Rewarding good handwashing skills can be a very effective approach. Praise and incentives can go a long way in helping staff build and maintain their handwashing skills. Rewards don’t have to be expensive. A simple note or a small reward for following procedures can go a long way in encouraging employees to wash their hands regularly.
3. Explain the Consequences of Poor Hand Sanitation
Safety and sanitation are not luxurious in restaurants – they are requirements. Employees need to understand the importance of handwashing and the ramifications of poor kitchen sanitation. The purpose isn’t to instill fear, but to ensure that staff understands the reality of the damages a foodborne illness can do to a restaurant and its workers.
If handwashing rules are not followed, foodborne illness may very well become a problem. Staff may lose their jobs, and the restaurant may be hit with damages that could bankrupt the business.
4. Hand Gloves Are Not an Excuse for Lax Sanitation
Protective gloves can add an extra layer of protection to prevent contamination. However, they are not an excuse for lax hand sanitation.
Although gloves play an important role in restaurant hygiene, they can also provide a false sense of security. Proper training and education can help staff understand how to use gloves properly, such as:
- Ensuring staff wash their hands thoroughly before and after wearing gloves
- Ensuring staff don’t touch surfaces that will contaminate the gloves
Gloves can just as easily become contaminated as bare hands. Regular training and guidance are the best ways to ensure that food safety procedures are practiced at all times.
5. Ensure that Staff Understand How to Use Gloves Properly
Gloves, if used properly, can help a restaurant maintain hygiene standards. There are several different types of gloves that staff may use, depending on the task, and they must follow the appropriate procedures when using each type.
- Single-use gloves can only be used for a single task. They must be discarded at the end of a session, if there is an interruption to a session, or if they become damaged or contaminated. Gloves should never be reused. They should always be changed when switching workstations or when taking a break.
- Anti-slash gloves should only come in contact with foods that are cooked, such as frozen vegetables or cuts of meat.
- Cloth gloves may only come in contact with foods that will be cooked immediately after handling them.
With all types, hands must be washed before and after using gloves. Injured hands should always be protected with bandages and gloves.
It’s important to train staff on how to use gloves properly, including when to change them, how to change them, and how to handle food (including the types of food to handle) when wearing them.
6. Set an Example
Managers, chefs, and owners should follow the same handwashing procedures that the rest of the staff is required to follow. The goal should be to create a culture where food safety is the top priority. The best way to do that is to set an example. Follow the same procedures that staff is required to follow, and they will be more likely to follow them as well.
Many states and local jurisdictions now require that at least one restaurant manager pass a food manager certification exam.

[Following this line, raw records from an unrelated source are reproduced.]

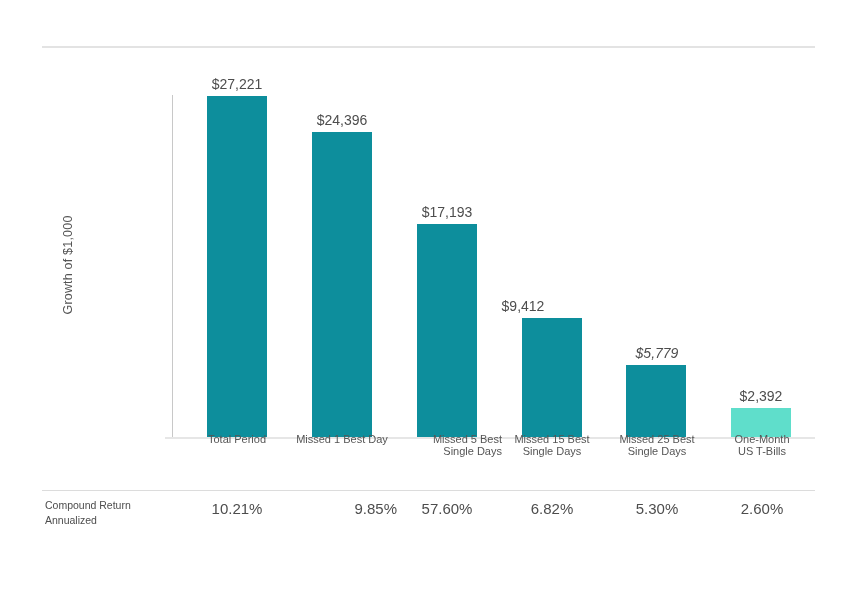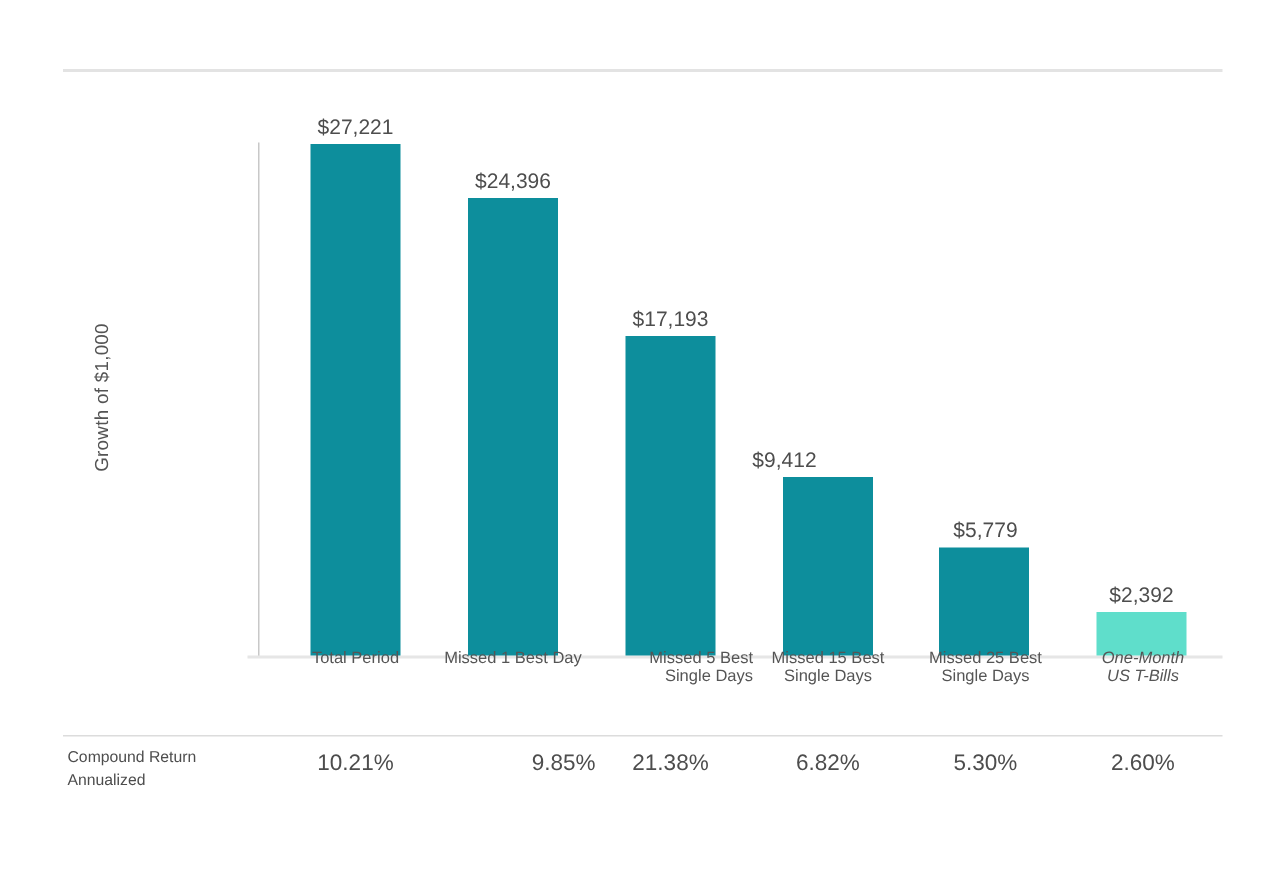"$5,779" div.bar-value { font-style: none -> italic }
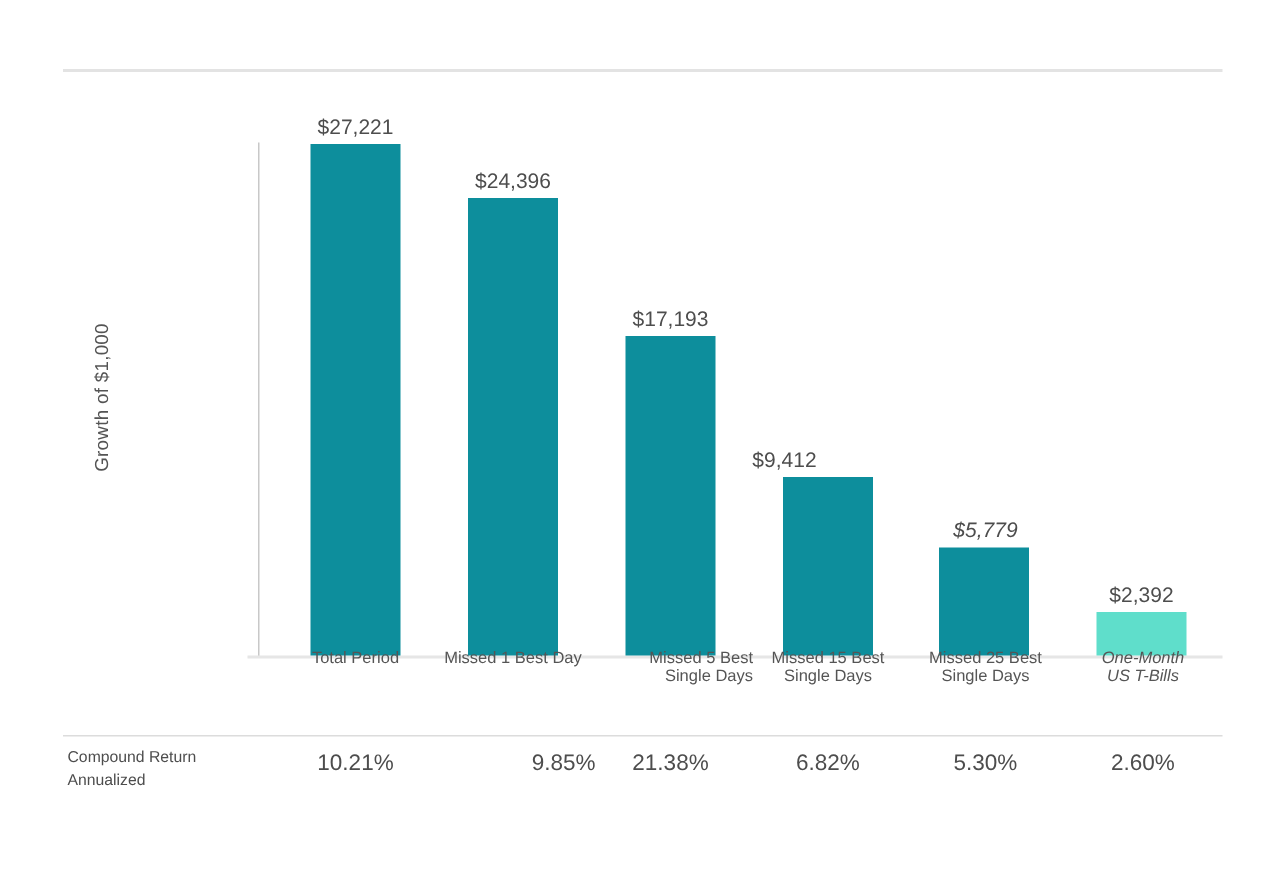"One-Month" div.cat-label { font-style: italic -> none }
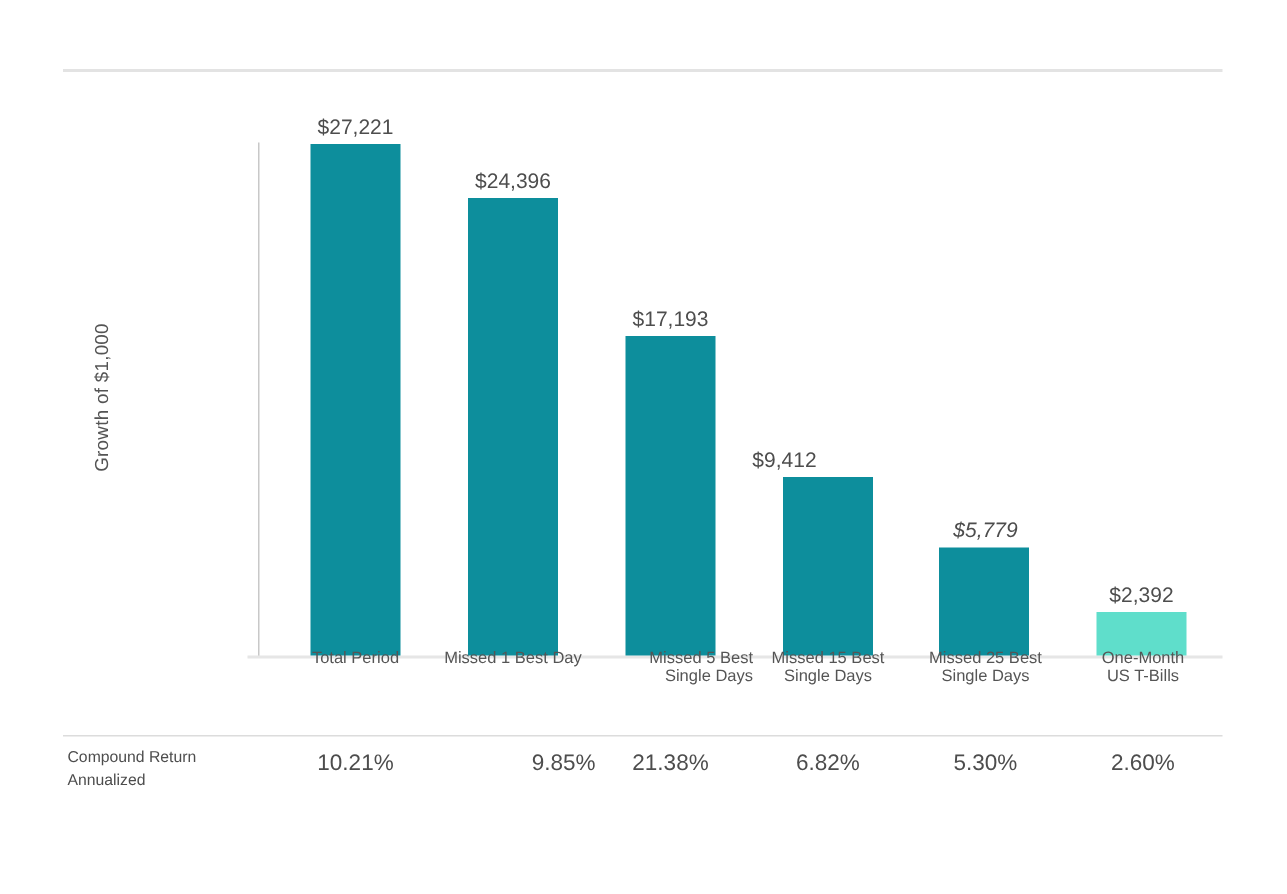"21.38%" div.footer-value { text: 21.38% -> 57.60% }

This ensures that managers have a thorough understanding of food safety and sanitation practices in restaurant settings.
Even if your state or local jurisdiction doesn’t require this certification, it is worthwhile to have your manager pass the exam. That knowledge will help ensure that food safety remains a top priority and that staff is following the rules when it comes to handwashing.
Handwashing plays an essential role in maintaining appropriate restaurant cleanliness standards. Use the tips above to train your staff on how to wash hands properly and give incentives to follow these protocols voluntarily.